Rafael (Rodolfo Valente) se mostra desde o início capaz de tudo para seguir no Processo, sem fazer julgamentos morais sobre a justiça do sistema, apenas aceitando que a vida é daquela forma e ele não está disposto a viver no inferno do lado pobre. Seu desenvolvimento durante a temporada, contudo, mostra que ele também carrega o desejo de ser mais do que apenas outro filho numa família cheia de irmãos. Ele quer “fazer diferente”.
Joana (Vaneza Oliveira), talvez a personagem mais complexa da série, viu o lado ainda pior da pobreza do “lado de cá”. Ela chega no Processo e, no decorrer das etapas, descobre sua descrença não apenas com o sistema como com a letargia de quem fica no lado pobre e não se ergue contra o lado rico.

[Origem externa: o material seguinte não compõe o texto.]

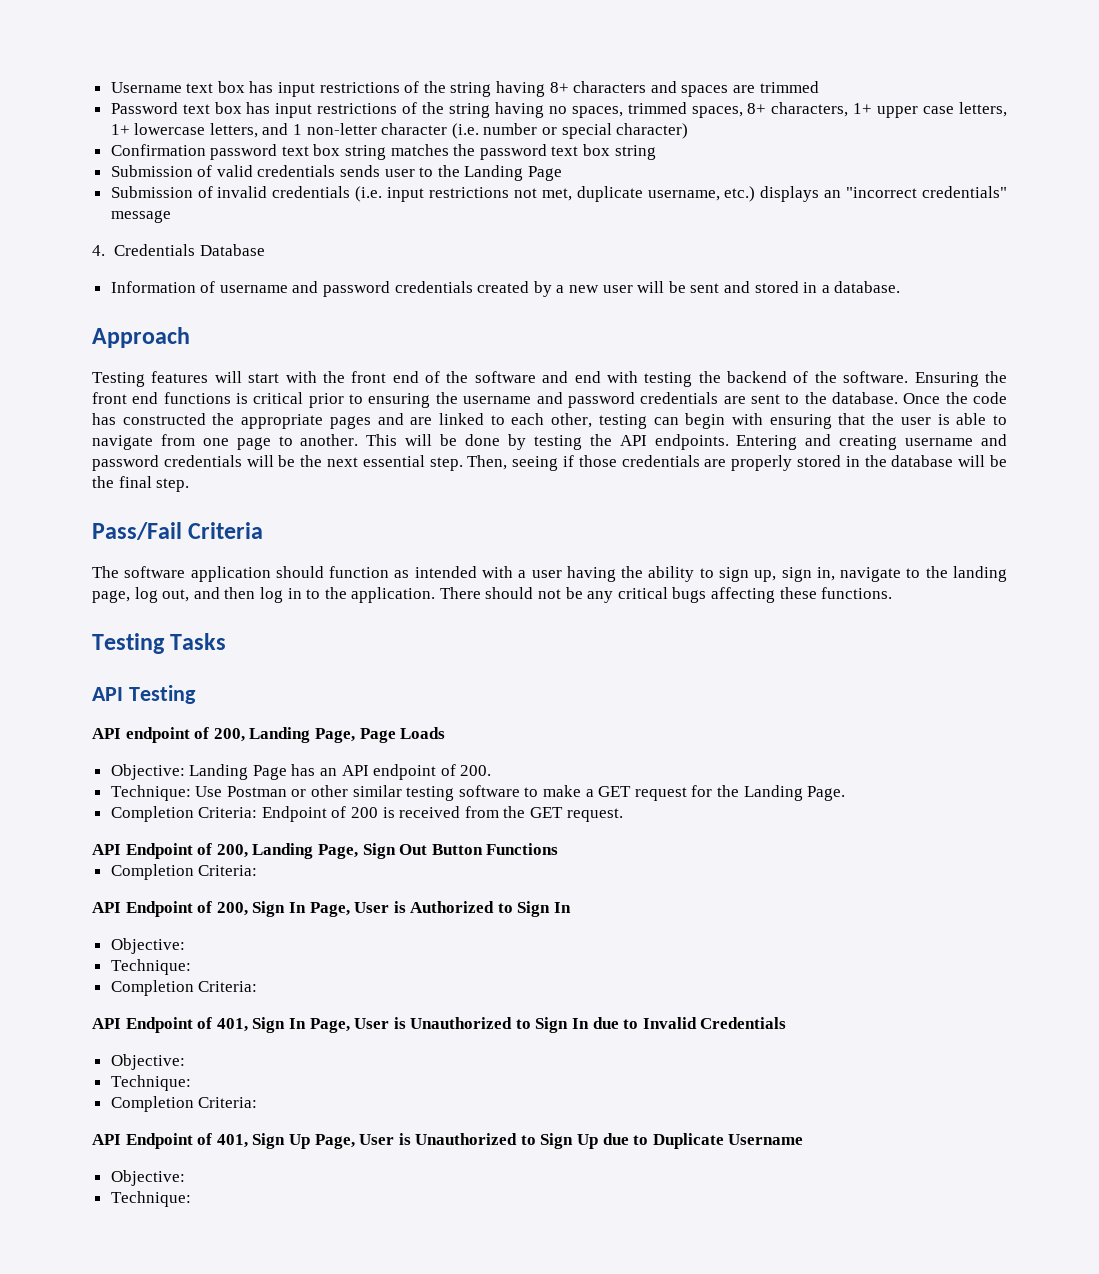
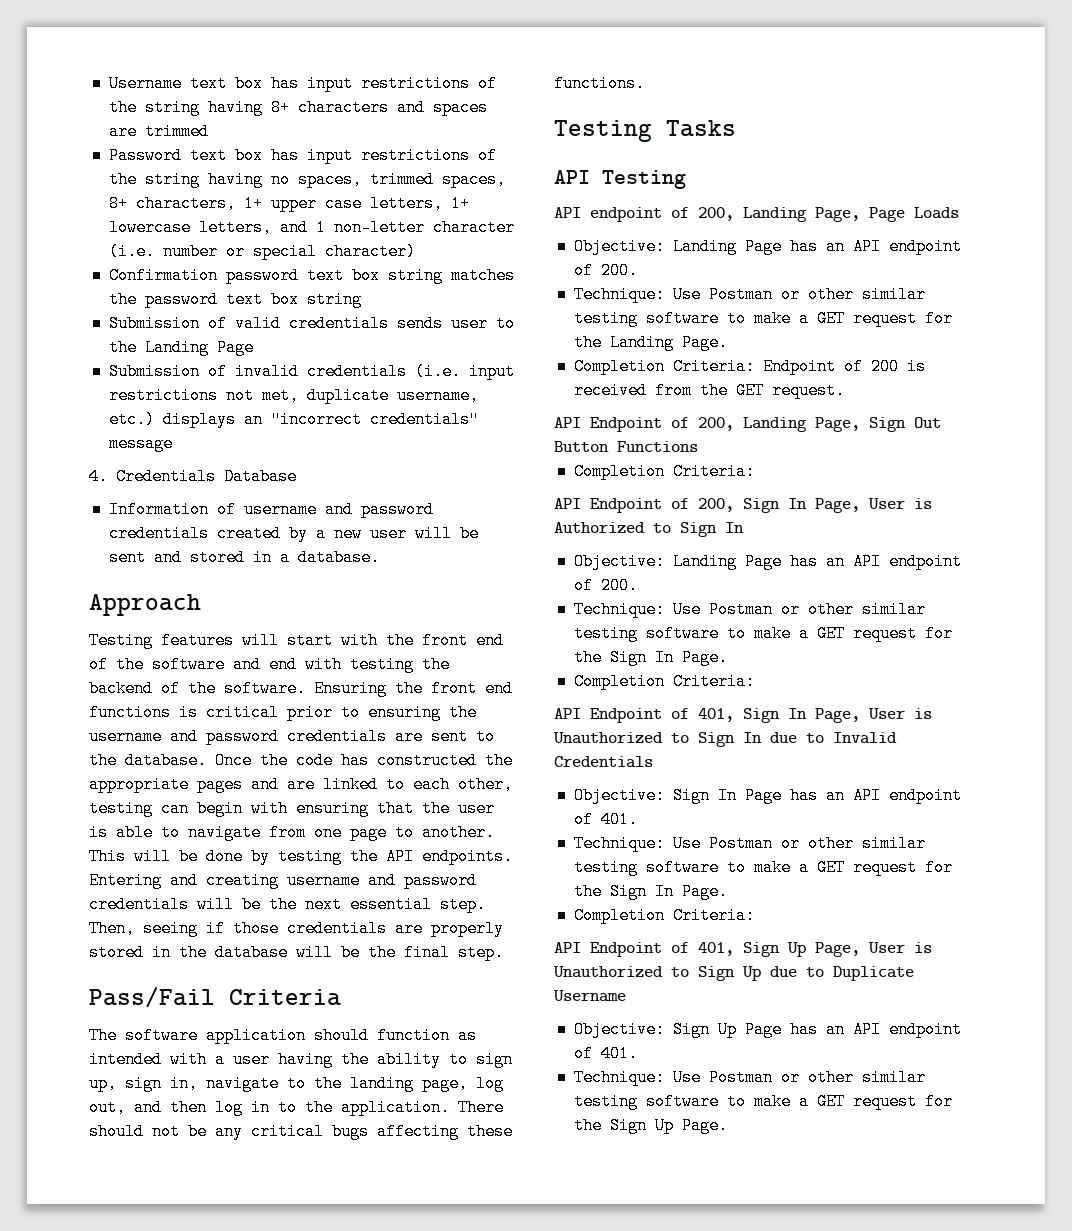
  API Endpoint of 200, Sign In Page, User is Authorized to Sign In
- Objective:
- Technique:
+ Objective: Landing Page has an API endpoint of 200.
+ Technique: Use Postman or other similar testing software to make a GET request for the Sign In Page.
  API Endpoint of 401, Sign In Page, User is Unauthorized to Sign In due to Invalid Credentials
- Objective:
- Technique:
+ Objective: Sign In Page has an API endpoint of 401.
+ Technique: Use Postman or other similar testing software to make a GET request for the Sign In Page.
  API Endpoint of 401, Sign Up Page, User is Unauthorized to Sign Up due to Duplicate Username
- Objective:
- Technique:
+ Objective: Sign Up Page has an API endpoint of 401.
+ Technique: Use Postman or other similar testing software to make a GET request for the Sign Up Page.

É ela quem despertará para o “chamado à ação” descrito por Joseph Campbell.
Já Marco (Rafael Lozano) vem de uma família famosa por todos os membros conseguirem passar no Processo e prova que, mesmo em uma sociedade extremamente pobre, existem aqueles que são privilegiados e não se sentem incomodados com esta vantagem competitiva na hora de uma disputa que deveria ser igualitária.
Este Processo se passa em meio a uma crise administrativa. O Maralto testemunhou seu primeiro homicídio e Matheus (Sérgio Mamberti), não por acaso outro nome bíblico, este significando “o presente de Deus”, questiona se os métodos de Ezequiel não são muito rigorosos e defende que os Processos sejam mais leves e inclusivos. Para isso, ele envia Aline (Viviane Porto) para avaliar Ezequiel de perto e descobrir algo que possa tirá-lo da coordenação do Processo. Eventualmente, ela descobrirá.
3% se divide em dois arcos, com um episódio-flashback separando os dois e, ao mesmo tempo, contando a história de Ezequiel e como ele se tornou tão descrente e brutal. Sua esposa Julia, interpretada brilhantemente por Mel Fronckowiak (com quem eu tinha grandes reservas, admito), tem o conflito interno mais dramático de todos os personagens e seu destino muda Ezequiel, que ano a ano de Processo vai se tornando menos humano, assim como os candidatos que passam por ele e, tão doutrinados pelo status quo, são cães de guarda do interesse alheio, aprovam o Processo e condenam a Causa.
O roteiro não perde oportunidades. Ao estabelecer uma possibilidade, ele a explora. Não são poucos os momentos “oooh” nos oito episódios. Meu favorito é o quarto, uma representação grotesca de O Senhor das Moscas, livro de William Golding.
Negativamente, Direção de Arte, Figurino e Maquiagem pecam na inconsistência para criar pobres: um cabelo frisado, um pouco de sujeira no rosto e uma roupa artisticamente rasgada. Mesmo mal de The 100, onde todos os miseráveis são bonitos e atraentes. Algumas soluções de Cenografia também são manjadas, como a concepção asséptica do local onde o Processo é realizado, para contrastar com a pobreza suja das favelas do “lado de cá”. Os atores do elenco de apoio são fracos, principalmente quando comparados aos protagonistas, que estão muito bem. As cenas com a participação deles são realmente risíveis pela pobreza de interpretação. O uso de atores pesados como Mamberti e Zezé Motta foi desperdiçada pelo pouco tempo (e espaço) de tela.
Isso não são pobres, são ricos sujos
E isso não é uma surra, é uma groselha
ISSO JÁ ESTÁ MAIS PERTO DE UMA SURRA
Apesar do final enfraquecer a oposição entre Processo e Causa, 3% cumpre seu papel em oferecer uma trama inteligente e ousada. A Direção não aparece muito, mas tem seus momentos de brilho usando enquadramentos com personagens refletindo em portas de vidro, espelhos etc. para se sobrepor aos seus interlocutores, embaralhando a perspectiva de quem está no controle. Seu grande mérito está no Argumento. Poderia virar uma versão de baixo orçamento para Jogos Vorazes, mas consegue ter assinatura.
A solidão opressiva de Fernando, um dos quadros mais bonitos da temporada
Cássia (Luciana Paes) não está falando com Joana, mas consigo mesma…
… enquanto Joana se vê onde Cássia está e precisa decidir se é isso que quer. Esta é uma das sequências mais ricas no quesito Direção
A segunda temporada definirá se 3% veio para ficar, mas não deve em nada para produções do gênero mundo afora. O que, considerando as baixas expectativas por aqui, já é digno de elogios. Tire suas próprias conclusões assistindo agora mesmo.